Read it five times until it sinks in. I had to. I must admit I didn't know about this "little" detail until today, and I'm wondering how many other people are unaware of it. Before I discovered this, I'd been under the impression there were shots in the car and shots after Brown turned around, but no shots in between.
A cop shooting at someone who's running away is downright alarming to me, but I'm not a lawyer, so I imagined the apparent lack of interest in this detail had some legal explanation. I mean, all the armchair psychologists were telling us the robbery footage was indicative of Brown's state of mind, so surely some legal rationale saved this second round of shooting from being used in a probe of Wilson's own psyche.
It turns out there was a somewhat popular diary on Daily Kos back in August:
http://www.dailykos.com/...
But reading the vast majority of the comments in that diary felt as if I'd been transported to Bizarro World, I'm sorry to say. The emphasis was largely on whether the shots actually missed, not what the fuck a cop was doing firing at a fleeing suspect in the first place.

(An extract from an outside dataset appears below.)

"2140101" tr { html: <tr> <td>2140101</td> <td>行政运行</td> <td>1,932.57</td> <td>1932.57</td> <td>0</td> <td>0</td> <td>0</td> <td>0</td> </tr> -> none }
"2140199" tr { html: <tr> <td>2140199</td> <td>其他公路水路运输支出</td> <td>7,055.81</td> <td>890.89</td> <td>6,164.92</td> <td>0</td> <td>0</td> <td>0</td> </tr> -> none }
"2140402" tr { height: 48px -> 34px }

Two-thirds down the page of that diary, in a comment with only three terse replies, is this:
[new] Tennessee v. Garner (27+ / 0-)
the Supreme Court of the United States held that under the Fourth Amendment, when a law enforcement officer is pursuing a fleeing suspect, he or she may use deadly force to prevent escape only if the officer has probable cause to believe that the suspect poses a significant threat of death or serious physical injury to the officer or others. -- Wikipedia
OK, now we're getting somewhere.
That's where I am now. How does a fleeing Brown, evidently unarmed, "[pose] a significant threat of death or serious physical injury to the officer or others"?
It's not entirely a rhetorical question. I'm genuinely interested in a legal analysis of this important detail that seems at risk of becoming a footnote.